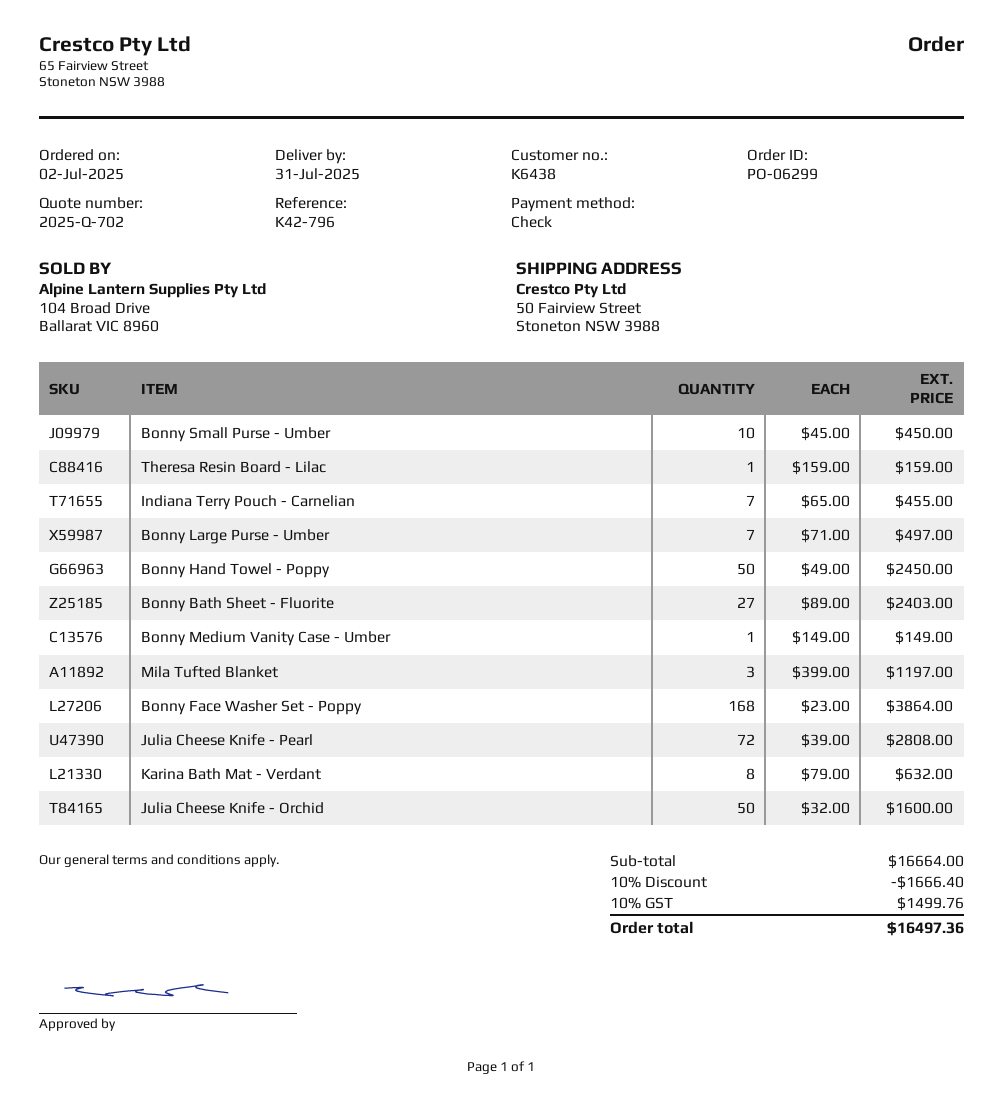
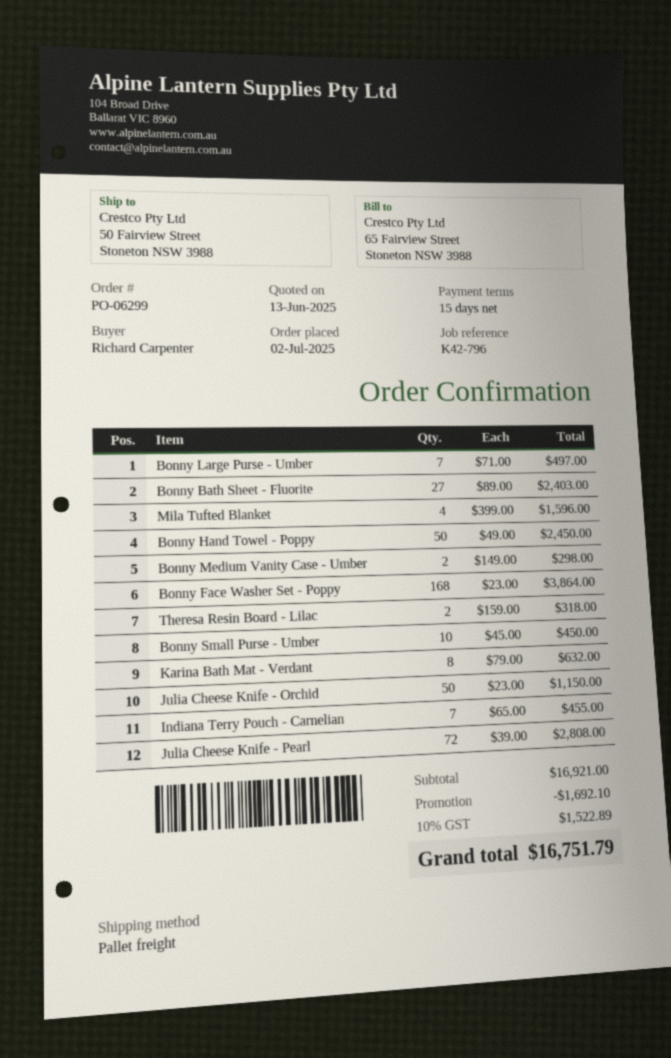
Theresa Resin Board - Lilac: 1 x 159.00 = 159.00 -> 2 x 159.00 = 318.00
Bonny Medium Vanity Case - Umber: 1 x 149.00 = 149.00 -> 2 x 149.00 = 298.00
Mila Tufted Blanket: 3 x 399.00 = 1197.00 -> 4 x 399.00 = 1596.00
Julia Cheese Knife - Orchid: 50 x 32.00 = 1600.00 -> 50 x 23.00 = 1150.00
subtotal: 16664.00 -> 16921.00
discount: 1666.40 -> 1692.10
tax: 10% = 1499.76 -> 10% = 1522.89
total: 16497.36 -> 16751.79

### PROBLEM TO SOLVE
Wherever an image sits in the data, omit it; everything else must be copied exactly.

### EXPECTED ANSWER
Theresa Resin Board - Lilac: 1 x 159.00 = 159.00 -> 2 x 159.00 = 318.00
Bonny Medium Vanity Case - Umber: 1 x 149.00 = 149.00 -> 2 x 149.00 = 298.00
Mila Tufted Blanket: 3 x 399.00 = 1197.00 -> 4 x 399.00 = 1596.00
Julia Cheese Knife - Orchid: 50 x 32.00 = 1600.00 -> 50 x 23.00 = 1150.00
subtotal: 16664.00 -> 16921.00
discount: 1666.40 -> 1692.10
tax: 10% = 1499.76 -> 10% = 1522.89
total: 16497.36 -> 16751.79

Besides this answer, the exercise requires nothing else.